Anne Lemnitzer, Ph.D., Assistant Professor (Joined Fall 2011)
Lemnitzer is a sought-after expert on geotechnical earthquake engineering topics. The importance of her work on bridge columns and bridge foundation systems is at the interface of geotechnical and structural engineering and is reflected not only by publication in the top disciplinary journal for this area but also by consequential changes to Caltrans design standards. Lemnitzer completed her M.S. and Ph.D. degrees in civil and environmental engineering at UCLA in 2007 and 2009, respectively. She is a former Fulbright Scholar and comes from California State University, Fullerton, where she was appointed as an assistant professor.
Department of Mechanical and Aerospace Engineering (MAE)
Jacob “Jack” Brouwer, Ph.D.,Assistant Professor (Appointed Assistant Professor Summer 2011)
Brouwer received his Ph.D. in mechanical engineering from the Massachusetts Institute of Technology in 1993. From 1993 to 1997 he served as a research assistant professor at the University of Utah and was a member of the technical staff at Reaction Engineering International. He came to UC Irvine in 1997 as associate director of the National Fuel Cell Research Center (NFCRC), concurrently holding appointments as lecturer, assistant and then associate adjunct professor. His primary research focus since joining UC Irvine has been high temperature electrochemical dynamics and integrated energy systems research that includes fuel cells, gas turbines, electrolyzers, solar and wind power. Brouwer is a highly recognized researcher in the area of alternative energy and is expected to make strong contributions to UC Irvine’s stature in the field of energy and the environment and to make leading research and teaching contributions to MAE and to the Environment Institute.
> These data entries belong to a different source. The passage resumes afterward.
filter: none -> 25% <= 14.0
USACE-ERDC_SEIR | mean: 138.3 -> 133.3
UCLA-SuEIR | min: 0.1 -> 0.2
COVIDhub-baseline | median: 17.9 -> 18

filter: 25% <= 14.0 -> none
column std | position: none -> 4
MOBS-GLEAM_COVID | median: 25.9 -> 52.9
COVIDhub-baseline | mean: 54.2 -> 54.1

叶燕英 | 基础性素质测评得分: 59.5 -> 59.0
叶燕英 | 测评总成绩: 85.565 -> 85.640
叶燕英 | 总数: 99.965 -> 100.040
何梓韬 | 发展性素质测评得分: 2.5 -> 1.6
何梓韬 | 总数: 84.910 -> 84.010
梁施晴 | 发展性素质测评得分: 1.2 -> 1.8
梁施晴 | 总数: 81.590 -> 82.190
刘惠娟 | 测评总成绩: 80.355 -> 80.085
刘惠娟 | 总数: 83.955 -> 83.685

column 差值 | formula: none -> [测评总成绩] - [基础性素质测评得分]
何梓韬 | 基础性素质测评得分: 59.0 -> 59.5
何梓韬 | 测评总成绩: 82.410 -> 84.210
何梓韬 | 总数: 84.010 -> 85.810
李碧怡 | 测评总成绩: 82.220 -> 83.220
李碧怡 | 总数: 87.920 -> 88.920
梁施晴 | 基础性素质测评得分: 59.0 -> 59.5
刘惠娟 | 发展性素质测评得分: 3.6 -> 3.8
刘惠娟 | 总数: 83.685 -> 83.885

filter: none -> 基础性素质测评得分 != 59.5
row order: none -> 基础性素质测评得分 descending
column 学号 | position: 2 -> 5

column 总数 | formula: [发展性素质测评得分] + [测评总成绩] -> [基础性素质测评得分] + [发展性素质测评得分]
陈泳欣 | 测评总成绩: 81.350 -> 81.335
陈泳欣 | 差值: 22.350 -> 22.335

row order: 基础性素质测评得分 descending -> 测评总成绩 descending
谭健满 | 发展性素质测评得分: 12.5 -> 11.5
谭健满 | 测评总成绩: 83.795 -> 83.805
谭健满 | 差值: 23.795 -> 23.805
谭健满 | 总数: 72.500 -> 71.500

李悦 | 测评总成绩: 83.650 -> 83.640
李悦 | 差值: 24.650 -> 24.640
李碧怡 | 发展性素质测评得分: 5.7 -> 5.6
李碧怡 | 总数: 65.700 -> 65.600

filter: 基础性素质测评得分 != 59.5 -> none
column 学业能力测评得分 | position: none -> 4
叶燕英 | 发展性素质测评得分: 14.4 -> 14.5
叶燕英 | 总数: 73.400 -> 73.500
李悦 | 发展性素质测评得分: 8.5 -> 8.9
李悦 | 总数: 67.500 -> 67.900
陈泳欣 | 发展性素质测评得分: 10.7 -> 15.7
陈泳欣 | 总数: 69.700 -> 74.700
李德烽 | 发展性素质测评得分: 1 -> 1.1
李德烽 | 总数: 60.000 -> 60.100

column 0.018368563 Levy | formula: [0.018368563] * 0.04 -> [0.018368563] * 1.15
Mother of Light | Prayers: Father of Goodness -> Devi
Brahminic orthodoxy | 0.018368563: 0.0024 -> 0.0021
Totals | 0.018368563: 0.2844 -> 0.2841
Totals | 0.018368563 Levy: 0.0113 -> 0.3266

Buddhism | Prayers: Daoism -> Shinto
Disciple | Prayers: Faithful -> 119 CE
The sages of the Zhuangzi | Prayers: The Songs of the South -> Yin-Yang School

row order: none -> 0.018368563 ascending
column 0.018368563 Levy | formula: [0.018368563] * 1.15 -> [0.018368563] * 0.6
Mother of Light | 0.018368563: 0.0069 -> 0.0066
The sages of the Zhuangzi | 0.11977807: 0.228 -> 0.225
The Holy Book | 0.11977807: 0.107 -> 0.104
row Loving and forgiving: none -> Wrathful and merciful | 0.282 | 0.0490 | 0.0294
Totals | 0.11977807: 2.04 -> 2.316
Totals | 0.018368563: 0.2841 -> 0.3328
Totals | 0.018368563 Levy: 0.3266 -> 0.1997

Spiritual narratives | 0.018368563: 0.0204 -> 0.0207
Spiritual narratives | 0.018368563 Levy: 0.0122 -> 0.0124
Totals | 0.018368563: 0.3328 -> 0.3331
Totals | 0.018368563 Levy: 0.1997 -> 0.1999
Timothy J. Rupert, Ph.D., Assistant Professor (Joined Fall 2011)
Rupert earned his B.S. and M.S.E. in mechanical engineering from Johns Hopkins University in 2007 and his Ph.D. in materials science and engineering from the Massachusetts Institute of Technology in 2011. His research combines cutting-edge experimental and numerical techniques to uncover new structure-property relationships in advanced nanostructured materials. At UC Irvine, Rupert intends to expand his research interests to include the dynamic behavior of nanostructures under various applied driving forces; grain boundary engineering at the nanoscale; and the development of improved nanostructured materials for hydrogen storage, fuel cells, batteries and thermoelectric devices.